Exercise description = Search term "不分大小写": please copy every line of the records below that contains it.

Supplied material =

==*==

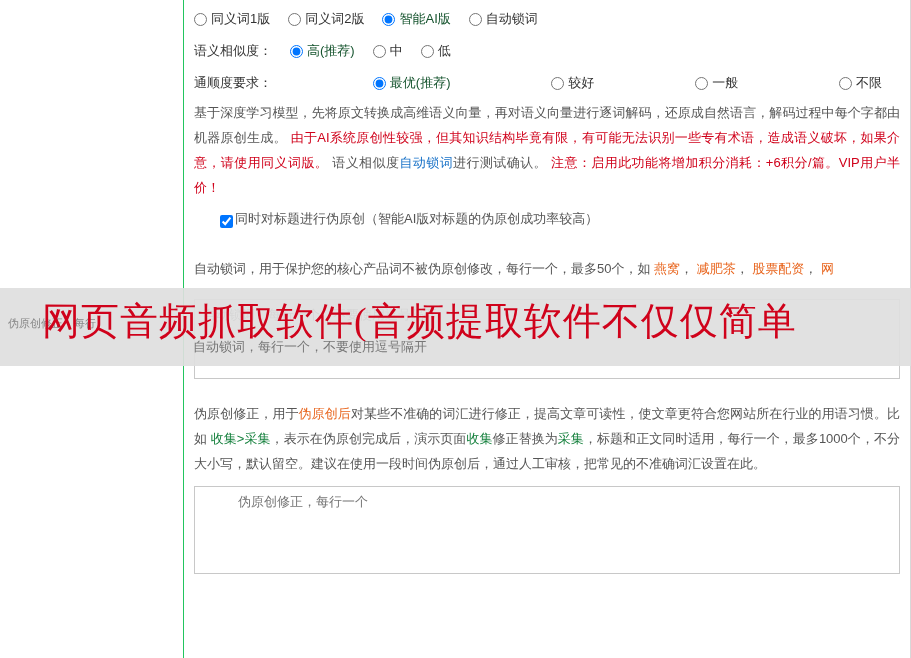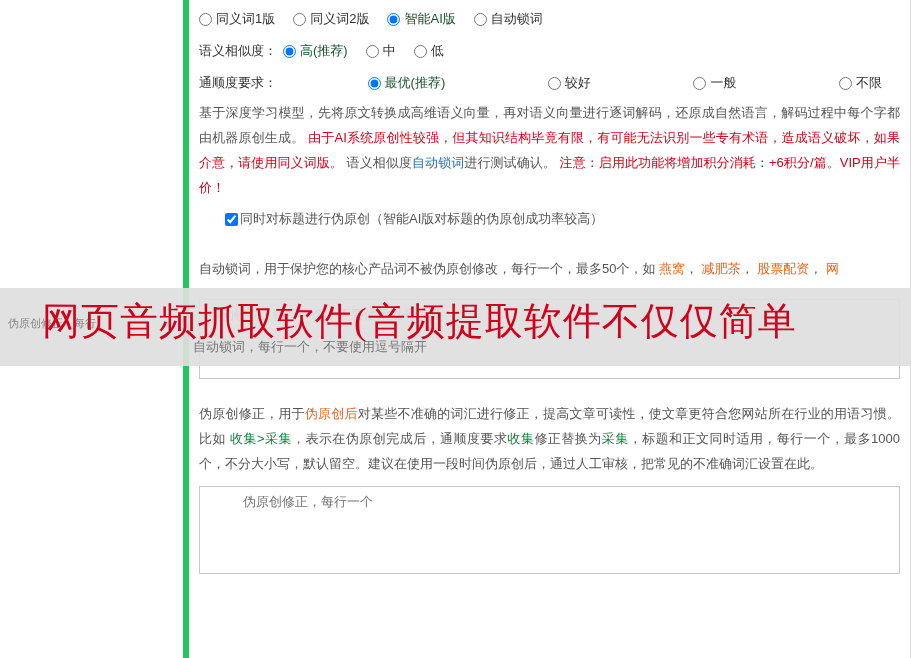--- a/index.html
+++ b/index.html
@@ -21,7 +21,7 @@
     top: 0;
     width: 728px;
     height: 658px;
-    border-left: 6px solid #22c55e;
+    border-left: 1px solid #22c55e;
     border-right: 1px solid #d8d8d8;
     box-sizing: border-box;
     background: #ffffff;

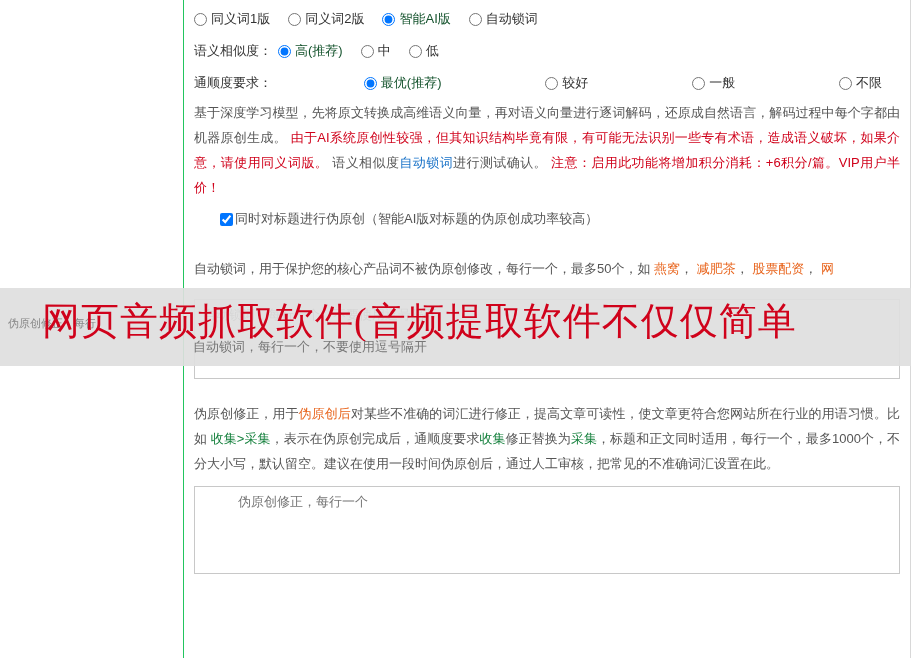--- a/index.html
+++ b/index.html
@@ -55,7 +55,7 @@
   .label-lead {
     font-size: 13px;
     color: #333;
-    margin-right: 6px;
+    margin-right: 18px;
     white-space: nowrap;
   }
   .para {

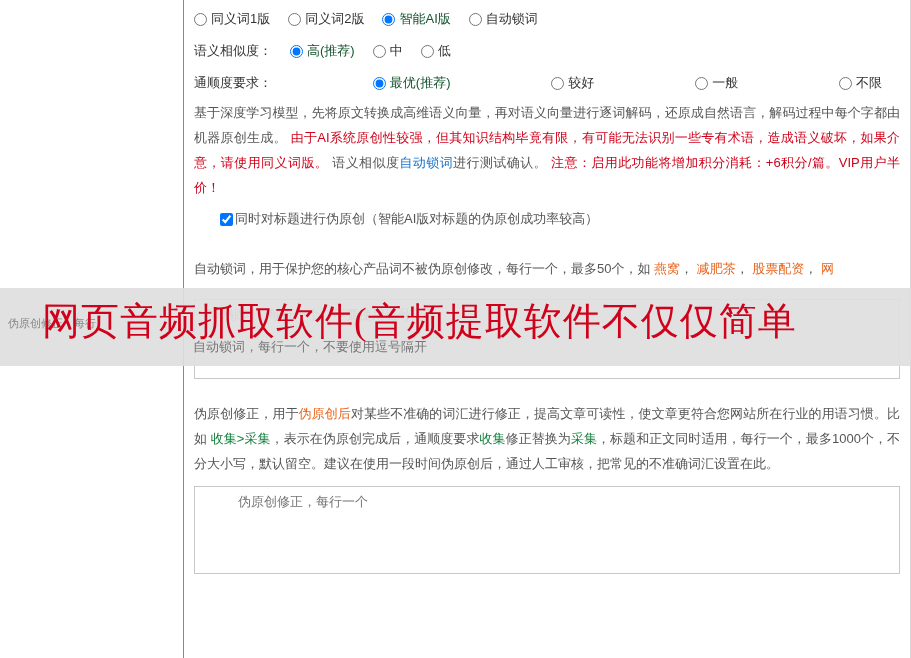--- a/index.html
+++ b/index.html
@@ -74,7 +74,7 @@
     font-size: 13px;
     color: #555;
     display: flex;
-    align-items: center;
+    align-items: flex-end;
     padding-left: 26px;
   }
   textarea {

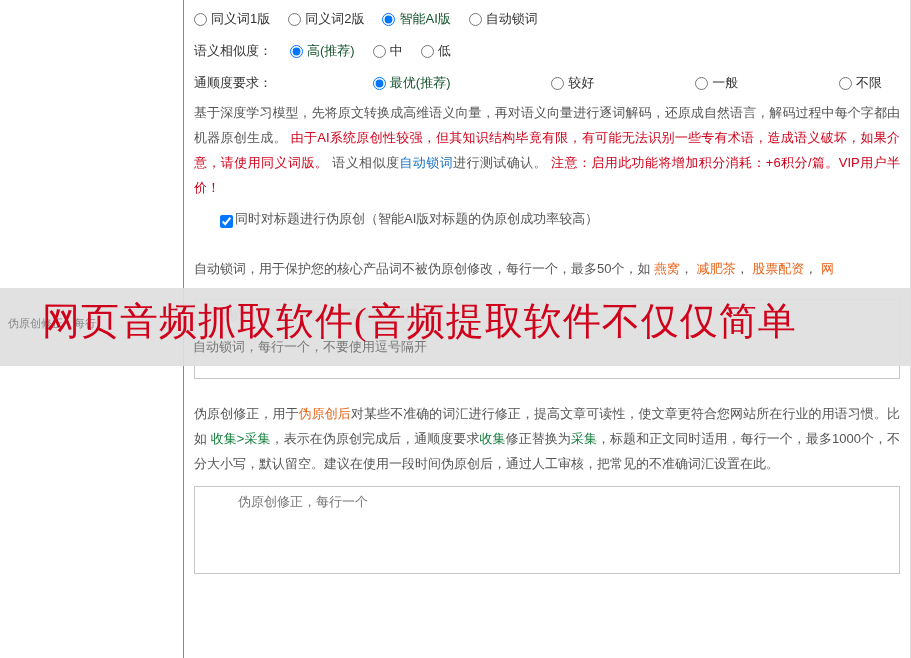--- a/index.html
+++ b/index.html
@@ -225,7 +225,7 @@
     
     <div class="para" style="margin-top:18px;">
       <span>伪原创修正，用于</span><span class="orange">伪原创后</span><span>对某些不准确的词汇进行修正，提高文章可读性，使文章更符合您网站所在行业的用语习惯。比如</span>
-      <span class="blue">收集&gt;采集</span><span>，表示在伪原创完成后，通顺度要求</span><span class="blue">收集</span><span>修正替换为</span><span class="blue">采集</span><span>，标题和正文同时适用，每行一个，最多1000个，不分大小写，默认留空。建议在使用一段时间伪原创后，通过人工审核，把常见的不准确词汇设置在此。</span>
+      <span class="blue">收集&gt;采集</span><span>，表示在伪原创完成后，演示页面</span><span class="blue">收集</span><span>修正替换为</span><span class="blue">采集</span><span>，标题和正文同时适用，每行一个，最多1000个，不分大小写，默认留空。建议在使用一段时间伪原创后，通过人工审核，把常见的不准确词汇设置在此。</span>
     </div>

==*==

Response below =
-      <span class="blue">收集&gt;采集</span><span>，表示在伪原创完成后，通顺度要求</span><span class="blue">收集</span><span>修正替换为</span><span class="blue">采集</span><span>，标题和正文同时适用，每行一个，最多1000个，不分大小写，默认留空。建议在使用一段时间伪原创后，通过人工审核，把常见的不准确词汇设置在此。</span>
+      <span class="blue">收集&gt;采集</span><span>，表示在伪原创完成后，演示页面</span><span class="blue">收集</span><span>修正替换为</span><span class="blue">采集</span><span>，标题和正文同时适用，每行一个，最多1000个，不分大小写，默认留空。建议在使用一段时间伪原创后，通过人工审核，把常见的不准确词汇设置在此。</span>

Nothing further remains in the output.